Ten years ago, Robin Eckstein was a college student in Appleton, Wisconsin, struggling to pay her bills with bartending and waitressing jobs. Her credit card debt was mounting. Out of the blue, a National Guard recruiter e-mailed her, offering a free college education in exchange for her military service. She enlisted, and reported for active duty in October 2000. Three years later, she was driving supply trucks across the Iraqi desert.
Eckstein, 33, has been out of the U.S. Army for three years now, but on this frigid Tuesday morning in late March, she finds herself pulling transport duty once more, this time driving a big, blue biodiesel-fueled bus across the state of Ohio, from Columbus to Cincinnati. She is ferrying veterans like herself: Matt Victoriano, an ex-Marine; Rafael Noboa Rivera, a former Army sergeant; and Nick Anderson, a former Army specialist. The foursome is making its way through the Midwest as part of Operation Free, a campaign to promote clean energy organized by a progressive leadership institute called the Truman National Security Project. Operation Free, now in its second year, includes dozens of vets who have logged more than 25,000 miles traveling across 23 states, stopping at union halls, factories, statehouses, and radio stations and making appearances on nightly news programs.

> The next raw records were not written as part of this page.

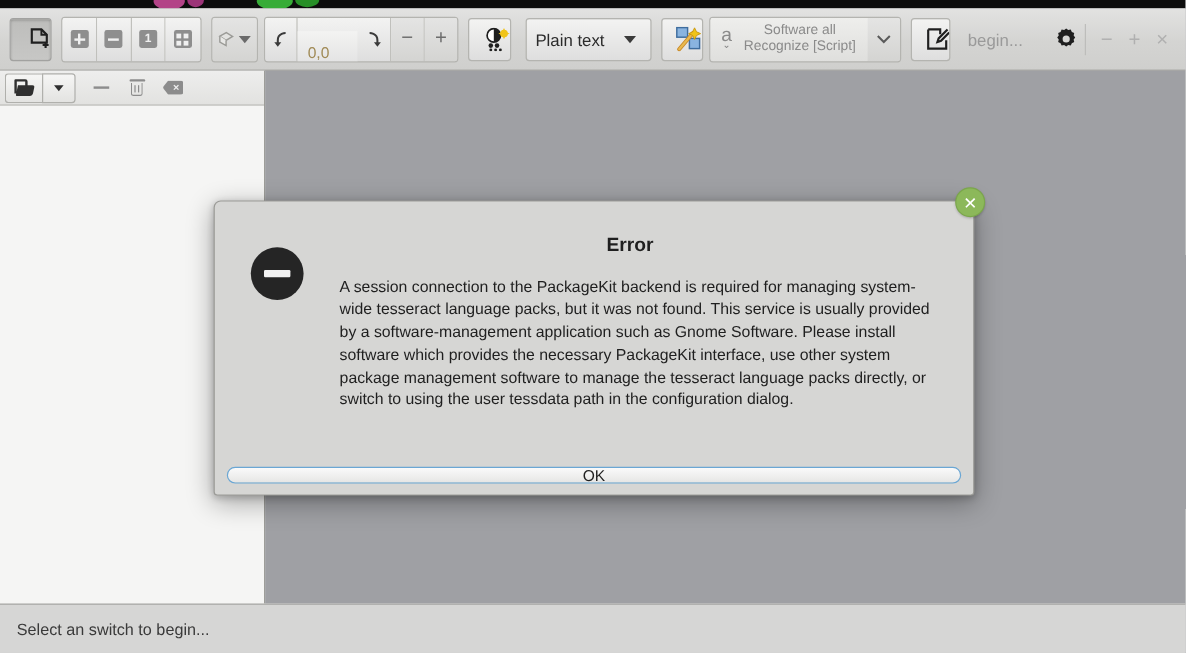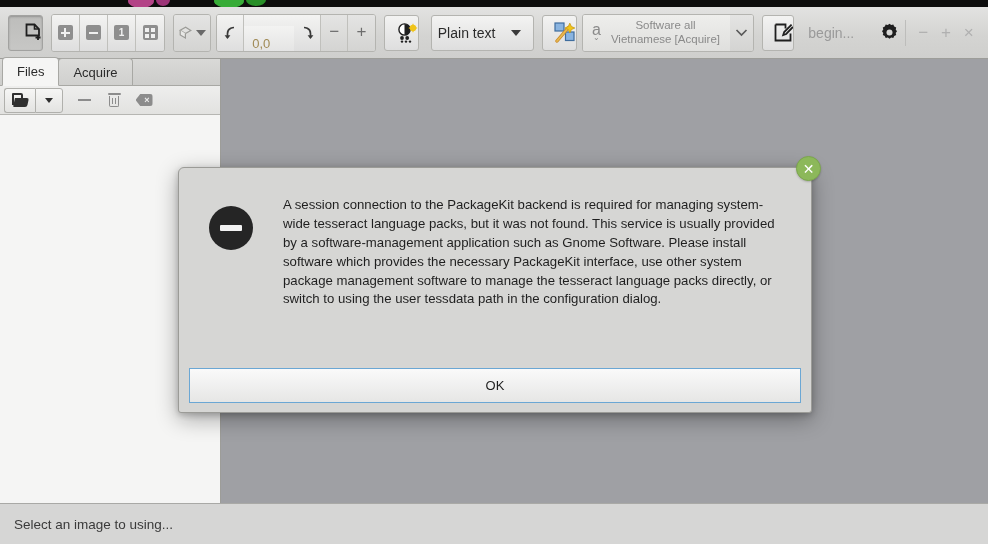--- a/index.html
+++ b/index.html
@@ -509,7 +509,7 @@
         </span>
         <span class="recog-label">
           <span>Software all</span>
-          <span>Vietnamese [Acquire]</span>
+          <span>Recognize [Script]</span>
         </span>
       </div>
       <div class="seg wide dim">

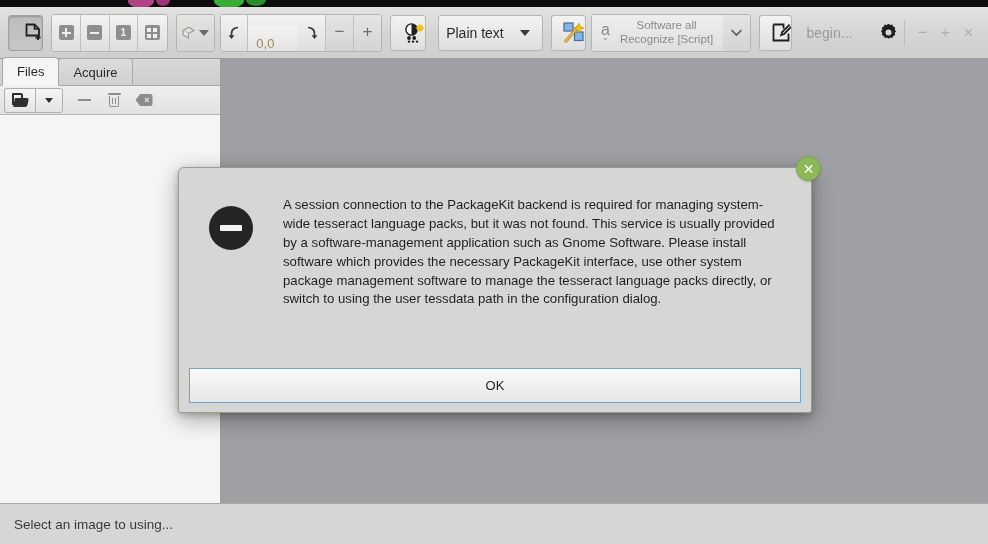--- a/index.html
+++ b/index.html
@@ -545,14 +545,6 @@
   </div>
 
   <div class="left-panel">
-    <div class="tabrow">
-      <div class="tab selected">
-        <span>Files</span>
-      </div>
-      <div class="tab">
-        <span>Acquire</span>
-      </div>
-    </div>
 
     <div class="panel-toolbar">
       <div class="ptb framed joined-l" style="width:30px;">

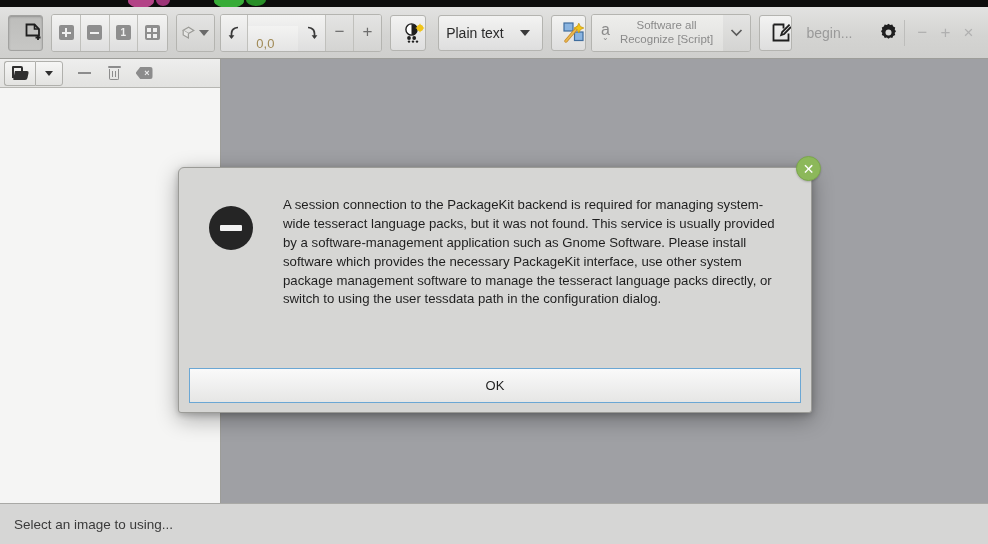--- a/index.html
+++ b/index.html
@@ -590,6 +590,7 @@
         <span class="bar"></span>
       </div>
       <div class="dlg-text">
+        <div class="dlg-title">Error</div>
         <p class="dlg-msg">A session connection to the PackageKit backend is required for managing system-wide tesseract language packs, but it was not found. This service is usually provided by a software-management application such as Gnome Software. Please install software which provides the necessary PackageKit interface, use other system package management software to manage the tesseract language packs directly, or switch to using the user tessdata path in the configuration dialog.</p>
       </div>
     </div>

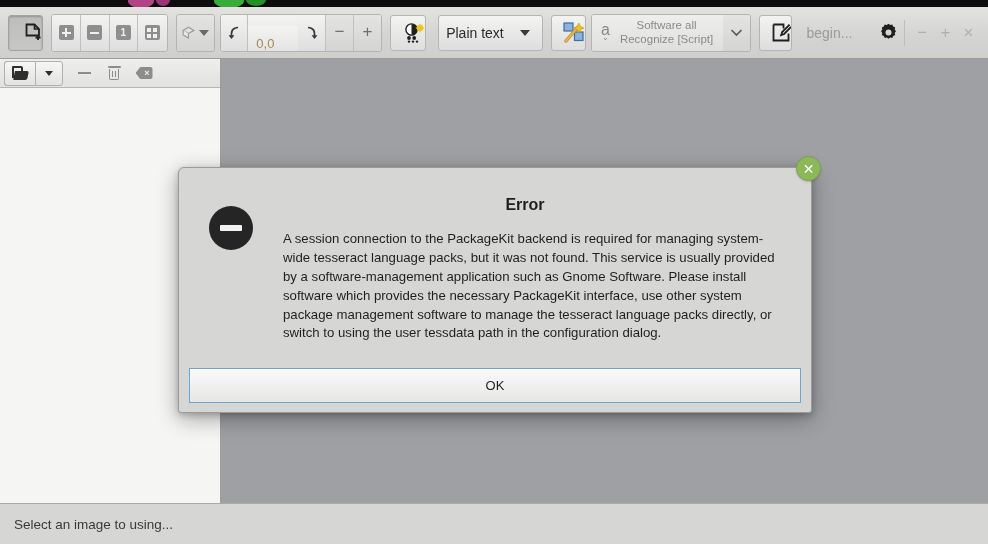--- a/index.html
+++ b/index.html
@@ -362,11 +362,11 @@
     position: absolute; left: 10px; right: 10px; bottom: 9px;
   }
   .ok-btn {
-    height: 35px;
+    height: 14px;
     width: 100%;
     box-sizing: border-box;
     border: 1.5px solid #6ba7d4;
-    border-radius: 0;
+    border-radius: 10px;
     background: linear-gradient(to bottom, #fafafa, #e6e6e5);
     display: flex; align-items: center; justify-content: center;
     font-size: 13px; color: #1f1f1f;

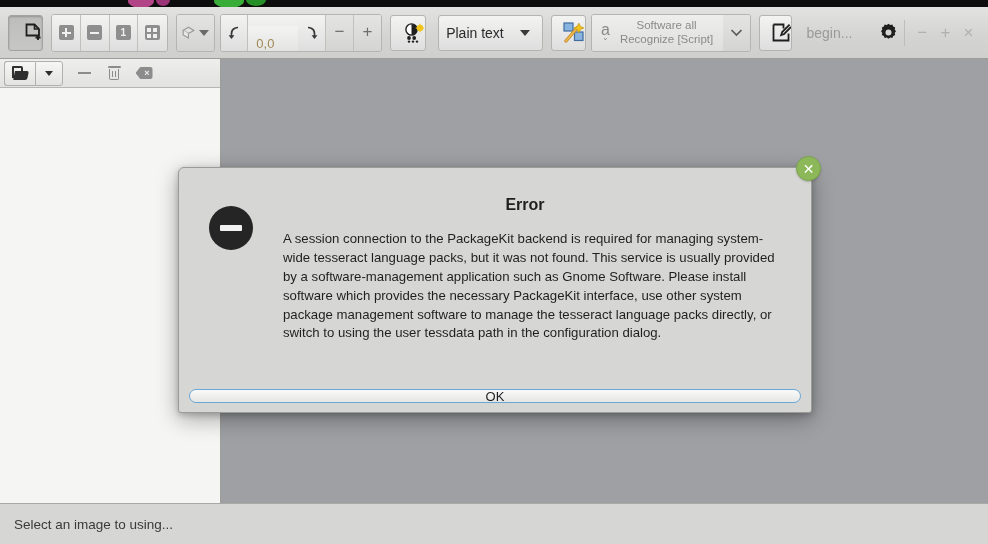--- a/index.html
+++ b/index.html
@@ -578,7 +578,7 @@
   <div class="canvas"></div>
 
   <div class="statusbar">
-    <span>Select an image to using...</span>
+    <span>Select an switch to begin...</span>
   </div>
 
   <div class="dialog">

At each stop the veterans get off the bus and share their stories, eyewitness accounts of the ways in which America's dependence on oil affects not only which wars we fight but also our ability to wage war. In their own words, the vets say what many people have said before: America must become energy-independent, invest in renewables, and commit to a future that eradicates the threat of climate change -- not because it's the feel-good thing to do but because this nation's security may depend on it.
These vets' views have become increasingly mainstream, even among national defense experts. James Woolsey, director of central intelligence under President Clinton, is outspoken about the connection between the dollars the United States pays to satisfy its oil addiction and the ordnance lobbed at our troops. "Except for our own Civil War, this is the only war that we have fought where we are paying for both sides," Woolsey has said. "We are paying for these terrorists with our SUVs." And in late April, 33 retired generals and admirals signed an open letter to the leaders of the Senate, stating that "America's billion-dollar-a-day dependence on oil makes us vulnerable to unstable and unfriendly regimes." They called on President Obama and Congress to "enact strong, comprehensive climate and energy legislation to reduce carbon pollution and lead the world in clean energy technology."